The result is a massive convergence of interests as data center developers weigh the different options available with both utilities and developers, depending on which market they operate in. At times, data centers owners have even participated in the tax equity funding of their future sources of renewable generation.

Data centers also need to operate 24 hours a day, seven days a week to service their customers, which leads to a complicated question of what mix of renewable and thermal generation is required?

“While we favor solar and wind, it is becoming more common to see hybrid projects that combine the two technologies, as well as add several hours of storage to get relatively close to a baseload product. Our PPAs are always with off-site projects, and we like to see 10-15-year fixed price agreements,” said Travis Wright, Vice-President of Energy and Sustainability for QTS Data Centers in an interview with NPM. Wright says QTS will look at various solutions to combat intermittency including battery storage and pumped hydro storage in select markets.

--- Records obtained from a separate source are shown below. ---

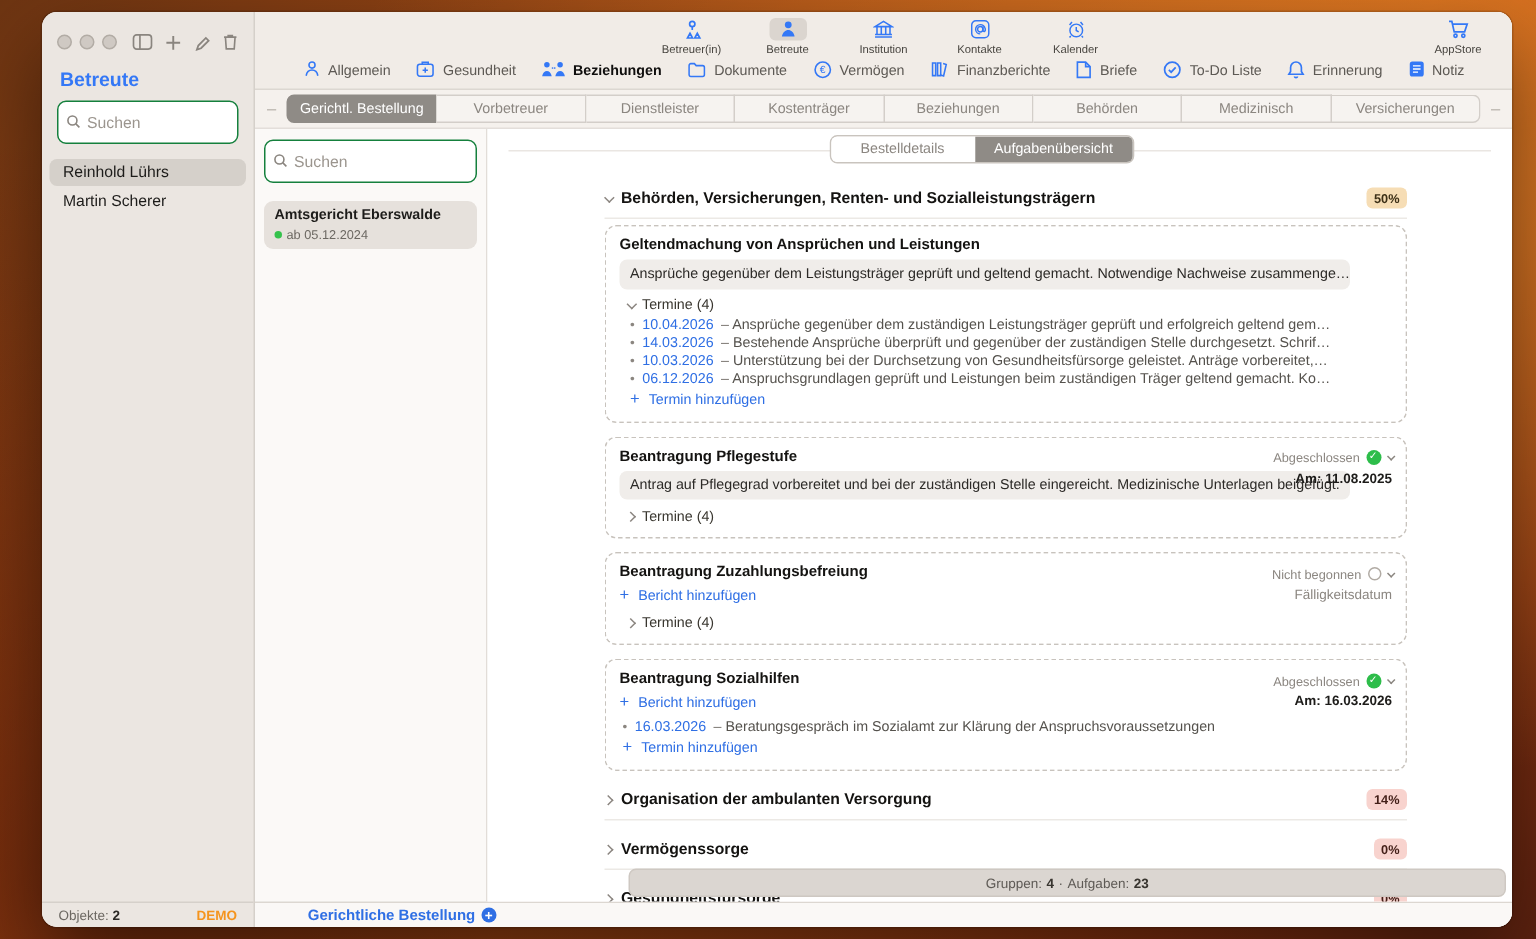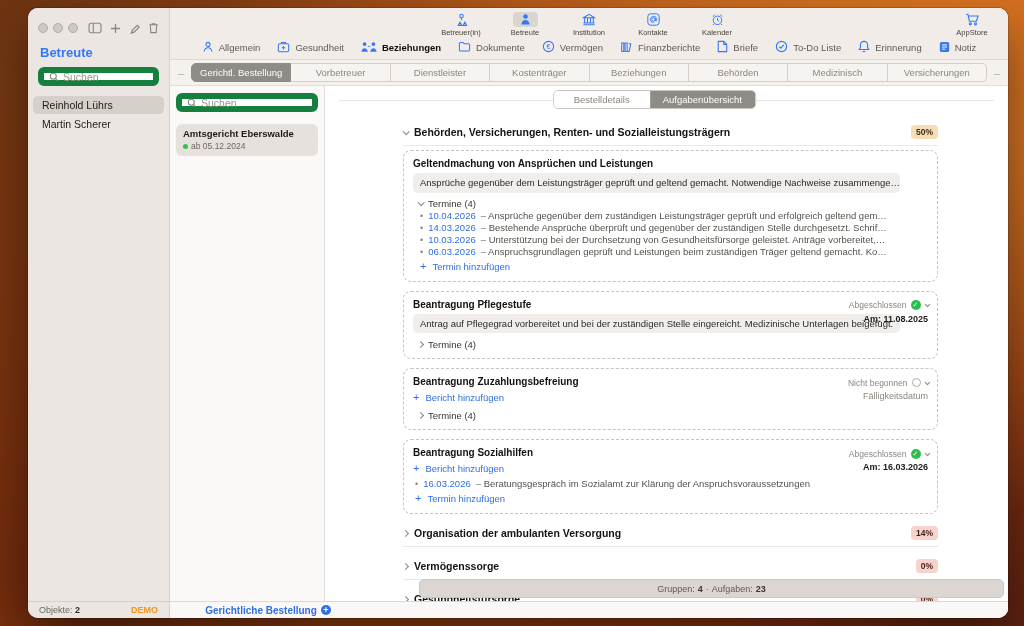--- a/index.html
+++ b/index.html
@@ -17,21 +17,21 @@
     border-radius:10px; overflow:hidden; display:flex; background:#fff;
     box-shadow: 0 22px 55px rgba(0,0,0,.5), 0 0 0 1px rgba(0,0,0,.15);
   }
   
   .sidebar { width:142px; flex-shrink:0; background:#ebe6e1; border-right:1px solid #d5d0ca; display:flex; flex-direction:column; }
   .sb-chrome { height:24px; margin-top:8px; display:flex; align-items:center; padding:0 10px; gap:5px; }
   .tl { width:10px; height:10px; border-radius:50%; background:#cfc9c3; border:1px solid #b2aca5; }
   .sb-tools { margin-left:auto; display:flex; gap:8px; align-items:center; }
   .sb-tools svg { display:block; }
   .sb-title { color:#3478f6; font-weight:bold; font-size:13px; padding:5px 12px 7px; }
-  .searchbox { height:19px; background:#fff; border:6px solid #15803d; border-radius:6px; display:flex; align-items:center; padding:0 5px; gap:4px; }
+  .searchbox { height:29px; background:#fff; border:1px solid #15803d; border-radius:6px; display:flex; align-items:center; padding:0 5px; gap:4px; }
   .searchbox input { border:none; outline:none; background:transparent; width:100%; font-family:"Liberation Sans",sans-serif; font-size:10.5px; color:#333; }
   .searchbox input::placeholder { color:#9b958e; }
   .sb-search { margin:0 10px 10px; }
   .sb-list { flex:1; padding:0 5px; }
   .sb-item { height:18px; line-height:18px; padding:0 9px; font-size:10.5px; color:#1d1c1a; border-radius:5px; margin-bottom:1px; }
   .sb-item.selected { background:#d5d0ca; }
   .sb-footer { height:17px; border-top:1px solid #d5d0ca; display:flex; align-items:center; justify-content:space-between; padding:0 11px; font-size:9px; color:#6c6862; }
   .sb-footer b { color:#2c2a27; }
   .demo { color:#f5941d; font-weight:bold; }
   
@@ -371,21 +371,21 @@
               </div>
               <div class="appt">
                 <span class="appt-date">14.03.2026</span>
                 <span class="appt-text">Bestehende Ansprüche überprüft und gegenüber der zuständigen Stelle durchgesetzt. Schrif…</span>
               </div>
               <div class="appt">
                 <span class="appt-date">10.03.2026</span>
                 <span class="appt-text">Unterstützung bei der Durchsetzung von Gesundheitsfürsorge geleistet. Anträge vorbereitet,…</span>
               </div>
               <div class="appt">
-                <span class="appt-date">06.03.2026</span>
+                <span class="appt-date">06.12.2026</span>
                 <span class="appt-text">Anspruchsgrundlagen geprüft und Leistungen beim zuständigen Träger geltend gemacht. Ko…</span>
               </div>
               <div class="add-link">Termin hinzufügen</div>
             </div>
 
             <div class="card">
               <div class="card-title">Beantragung Pflegestufe</div>
               <div class="desc-pill">Antrag auf Pflegegrad vorbereitet und bei der zuständigen Stelle eingereicht. Medizinische Unterlagen beigefügt.</div>
               <div class="status-block">
                 <div class="status-line">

And there will be more opportunities to explore this mix down the road. The US data center market for new construction was valued at USD 8.4bn in 2020 and forecasted to reach a value of USD 13.9bn by 2026, according to the website Research And Markets. Microsoft, Google, and Facebook already occupy data centers in areas of Northern Virginia and Austin, Texas. Moving forward, what will drive expansion is those companies moving into tier 2 cities such as Columbus, Ohio and Denver, subsidized data centers to handle the healthcare industry and plans by the US Army to spend up to USD 249m to deploy cloud computing services and data centers.

To help meet demand for further datacenters, companies such as DigitalBridge, who did transactions to recapitalize both Vantage Data Centers and Databank in recent years, and publicly traded behemoths such as Cyrus One and Digital Realty Trust are becoming major players. Blackstone, through its various fund groups, closed a USD 10bn take private of QTS earlier this year.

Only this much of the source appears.